Des gages plus élevés que celui des jurats

Les liasses comptables ne désignent pas les jurats d’un exercice déterminé et le versement de leurs gages est mentionné anonymement en une ligne à l’exception du seul exercice 1459-1460 où l’on relève Pierre Dumas (Pey deu Mas), borsey de l’exercice précédent.
Le borsey était beaucoup mieux rémunéré que les jurats, le cappitayne, et le clerc de ville. Les gages versés aux uns et aux autres sont très stables tout au long de la période. Avec 20 livres, soit 960 ardits, les gages du borsey représentaient l’équivalent de 64 journées de maçon (15 ardits la journée), sans compter les avantages annexes en fournitures de vins et poissons salés.

Le borsey disposait d’un auxiliaire, l’assenssador

Très tôt, la ville confia le recouvrement du droit de bete (pêche) et des droits sur les vins à un assenssador (fermier) qui reversait ses encaissements au borsey après avoir prélevé au passage sa rémunération. Celle-ci était sans doute d’un montant relativement confortable, et le poisson abondant au point que plusieurs fermiers étaient parfois désignés au titre d’une même gestion. Pour autant, on n’observe pas ici de manière systématique l’existence de passerelles entre les fonctions de borsey et d’assenssador comme il pouvait y en avoir avec les fonctions de jurats.

La gestion 1457-1458 fait figure d’exception. Le borsey Pey deu Mas a en effet enregistré une à une les taxes perçues comme s’il les avait encaissé directement sans recourir à un assenssador auquel cas l’enregistrement aurait donné lieu à quelques lignes d’écritures seulement. Ici, au contraire, il indique les noms des redevables, les versements obtenus et les volumes de vins taxés ce qui fait tout l’intérêt de cet exercice. Le droit de bete était également affermé mais l’identité des fermiers ne nous est pas parvenue.

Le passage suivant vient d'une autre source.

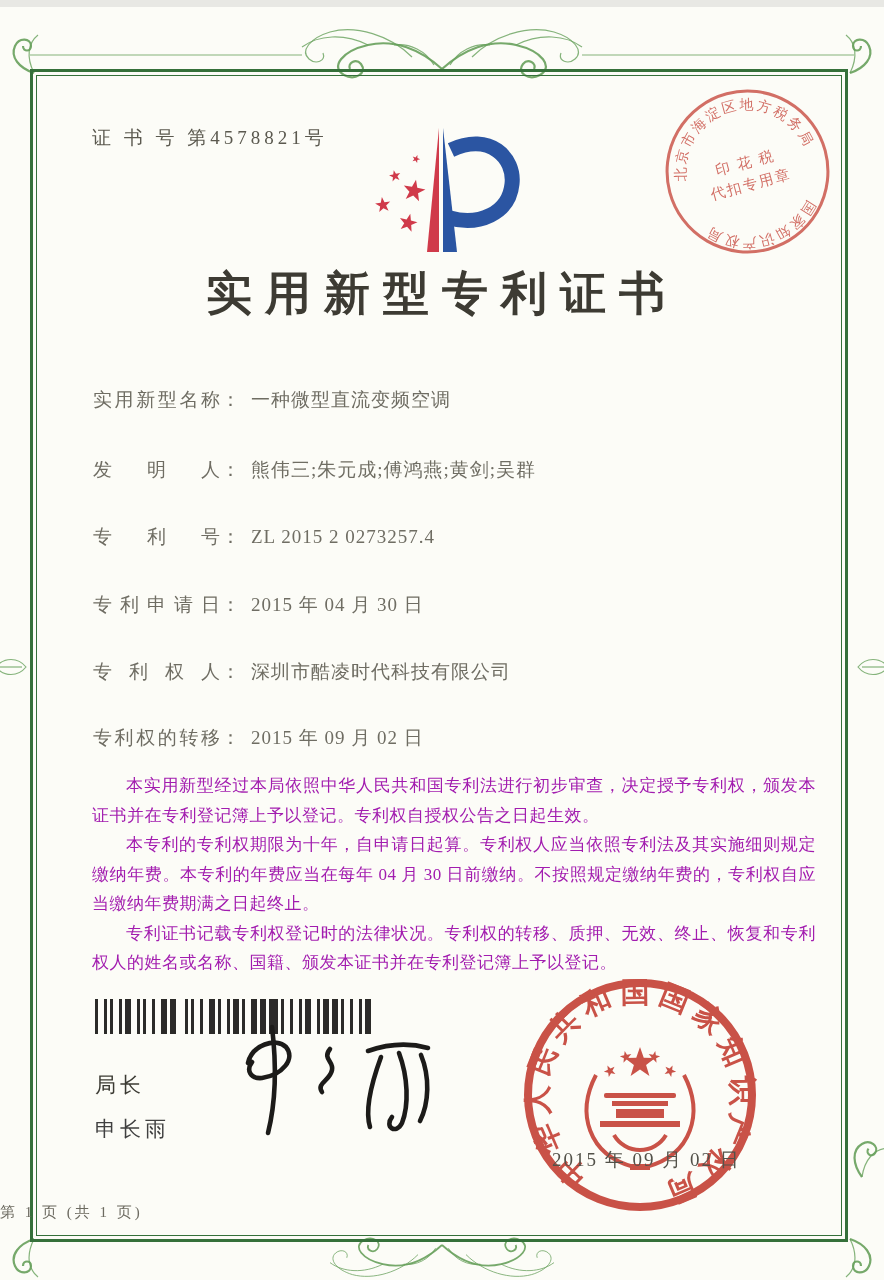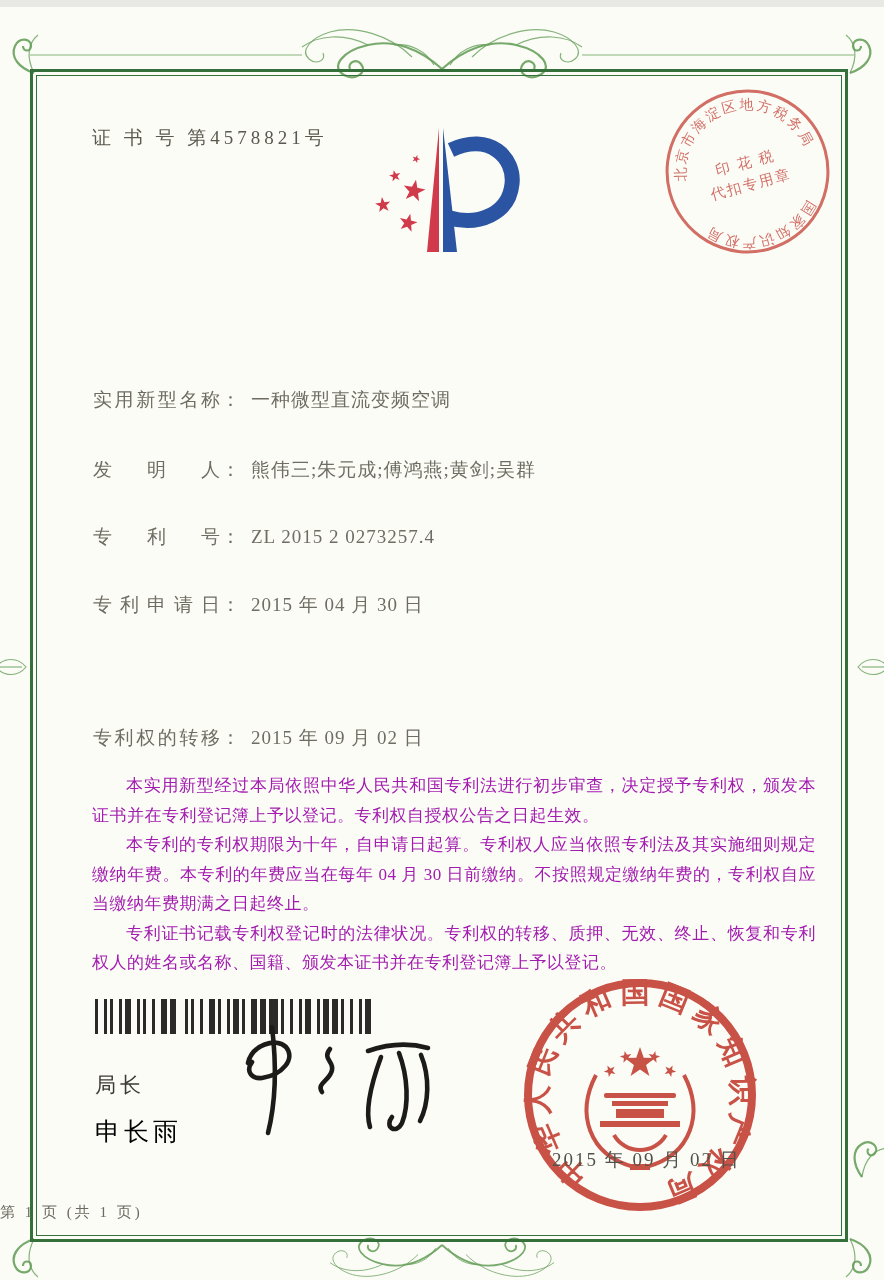"实用新型专利证书" h1.page-title { html: none -> <h1>实用新型专利证书</h1> }
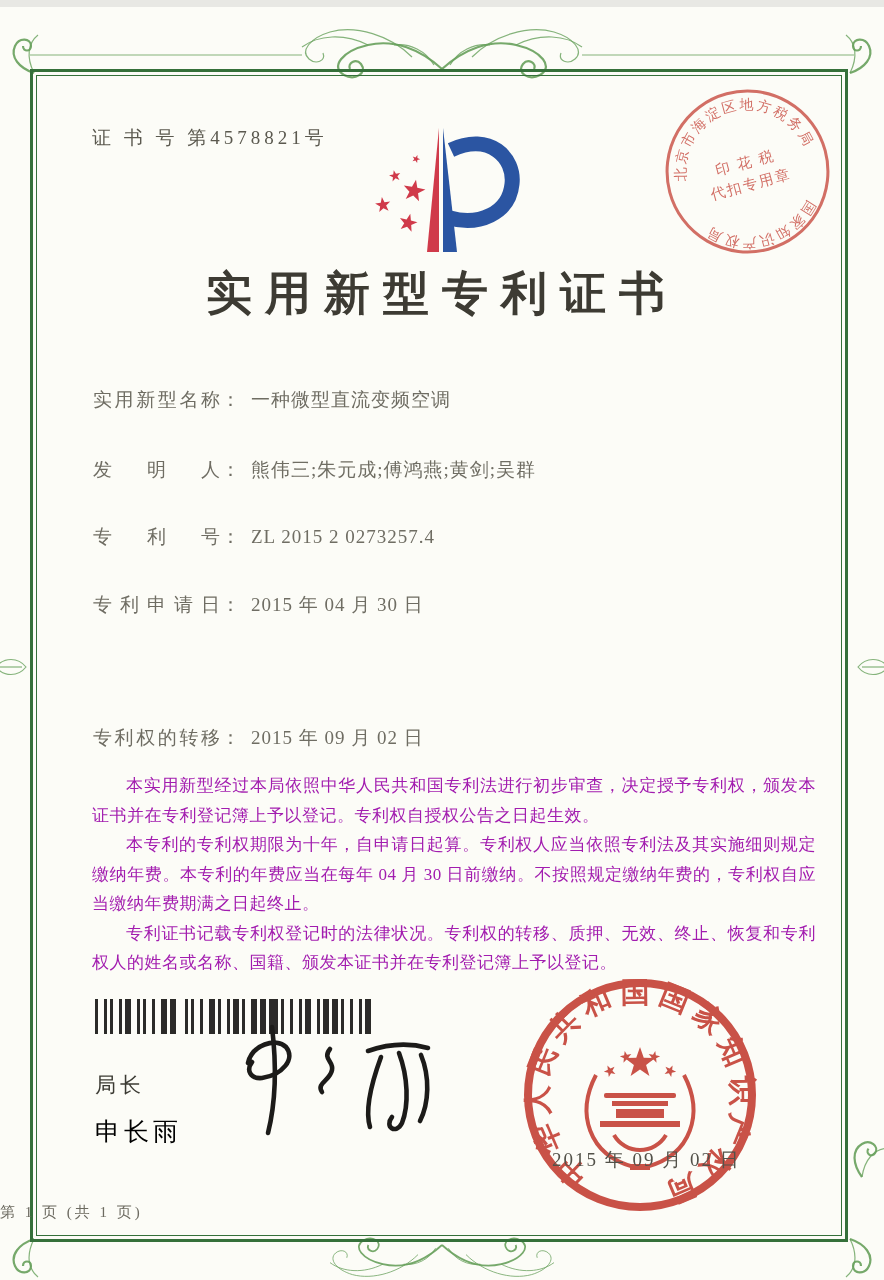"专利权人： 深圳市酷凌时代科技有限公司" div.field-row { html: none -> <div> <span>专利权人</span><span>：</span><span>深圳市酷凌时代科技有限公司</span> </div> }
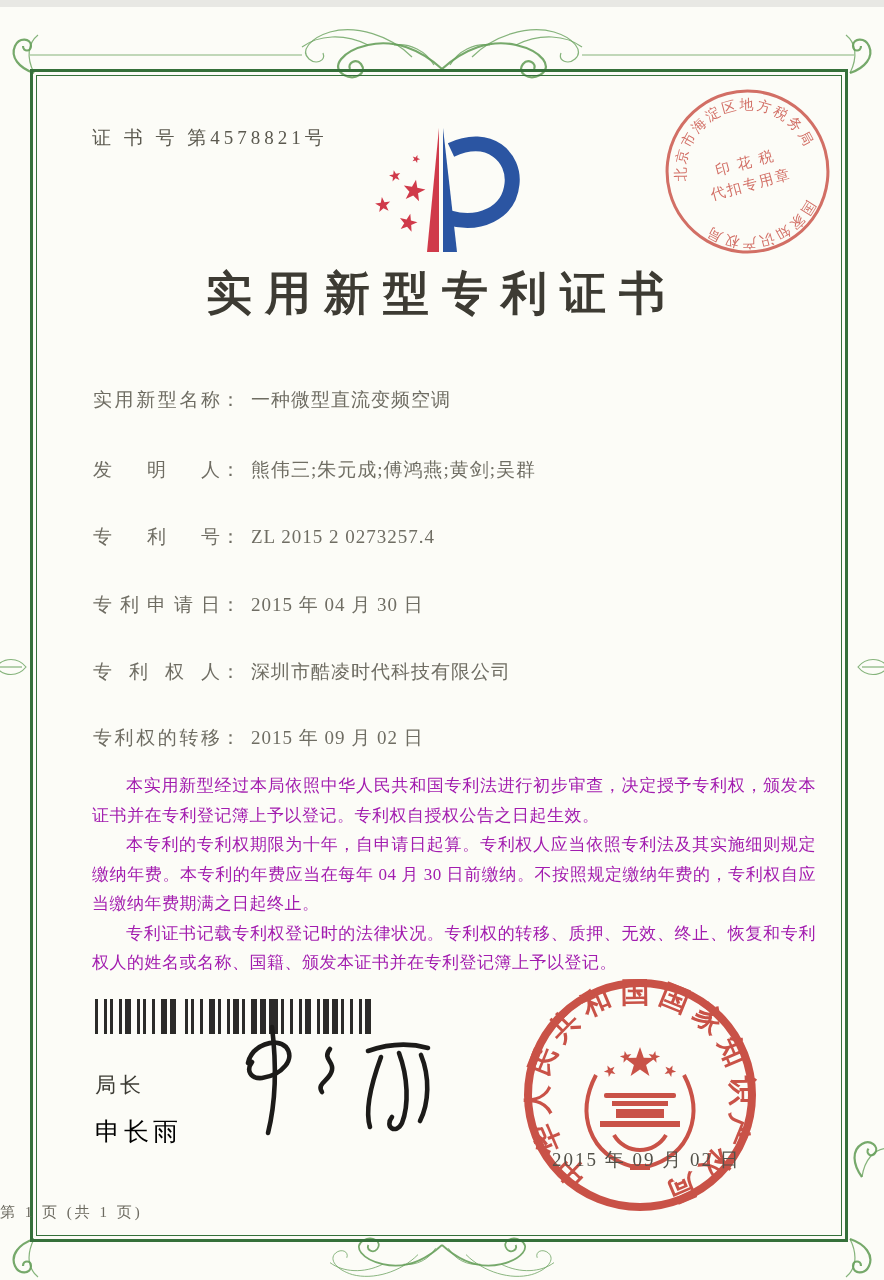"申长雨" .director-name { color: #000000 -> #404040; font-size: 25px -> 21px }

Le borsey, gardien du patrimoine de la ville

Le trésorier était, au sens littéral, le gardien du patrimoine de la ville. En entrant en fonction il n’omettait jamais d’indiquer, comme s’il en donnait décharge, les chartes que son prédécesseur lui avait remises. Ainsi en 1467, Pey deu Mas avaient remis à Johan Guilhemot
« los encartamentz qui s’enseguen :
-prumeyrament 2 cartas deus privilegis et libertatz autreyadas aus habitantz de Cadilhac
-Item 2 lietras patentas deu comte Archambau
L’une contenet que negun habitant de ladeyta bila ni lo poder no pot ni deu vendre bins en taberna tant cum ni aura deus qui son vaygutz en la juridiction de ladeyta bila et poder et,
L’autra de prendre et lheuar de cascun tonet de bin estrangey qui ira dintz ladeyta bila et apres deffora 10 sols
-Item la carta de la beta.
-Item la abolition de Tallabot. -Item 1 petita carta que fey mention deu padoent (patûrages) apperat Lobrac»

Le borsey,  tenu de rendre compte de sa gestion

Le borsey et les jurats, entraient en fonction le 24 juin (fête de St Jean-Baptiste) jusqu’au 23 juin de l’année suivante, date à laquelle ils étaient tous remplacés. L’année budgétaire ne correspondait donc pas à l’année civile ce qui se pratique encore de nos jours pour certaines activités dont le rythme est saisonnier.
A cette occasion, le borsey sortant remettait à son successeur la caisse de la communauté accompagnée d’états détaillés présentés avec, dans l’ordre, les différentes recettes, immédiatement suivies du résultat de la gestion puis enfin seulement le détail des dépenses.

Ce n’étaient pas à l’évidence des documents de premières écritures comme le prouve cet ordonnancement déjà quelque peu synthétique puisque échappant à la stricte chronologie voire même à toute logique arithmétique. Leur nature même apparaîtrait ambiguë sinon suspecte à qui s’évertuerait à en trouver l’équivalent dans nos pratiques comptables actuelles.

Il pourrait s’agir d’un procès-verbal de remise de service authentifiant la réalité de la transmission de l’encaisse mais qui, à l’origine, était établi sans l’intervention d’un tiers arbitre, susceptible de trancher un différent éventuel entre le trésorier entrant et le trésorier sortant sur le montant des fonds. Le montant de l’encaisse était probablement reconnu contradictoirement mais rien n’indique qu’il avait bien été rapproché des justificatifs produits sur les restes à recouvrer ou à payer éventuels. Le grand nombre d’erreurs d’addition relevées laisse même supposer l’absence totale de contrôle. Il n’est pas davantage certain que la rédaction de ce document ait été réalisée à l’occasion de la prise de fonction du nouveau trésorier.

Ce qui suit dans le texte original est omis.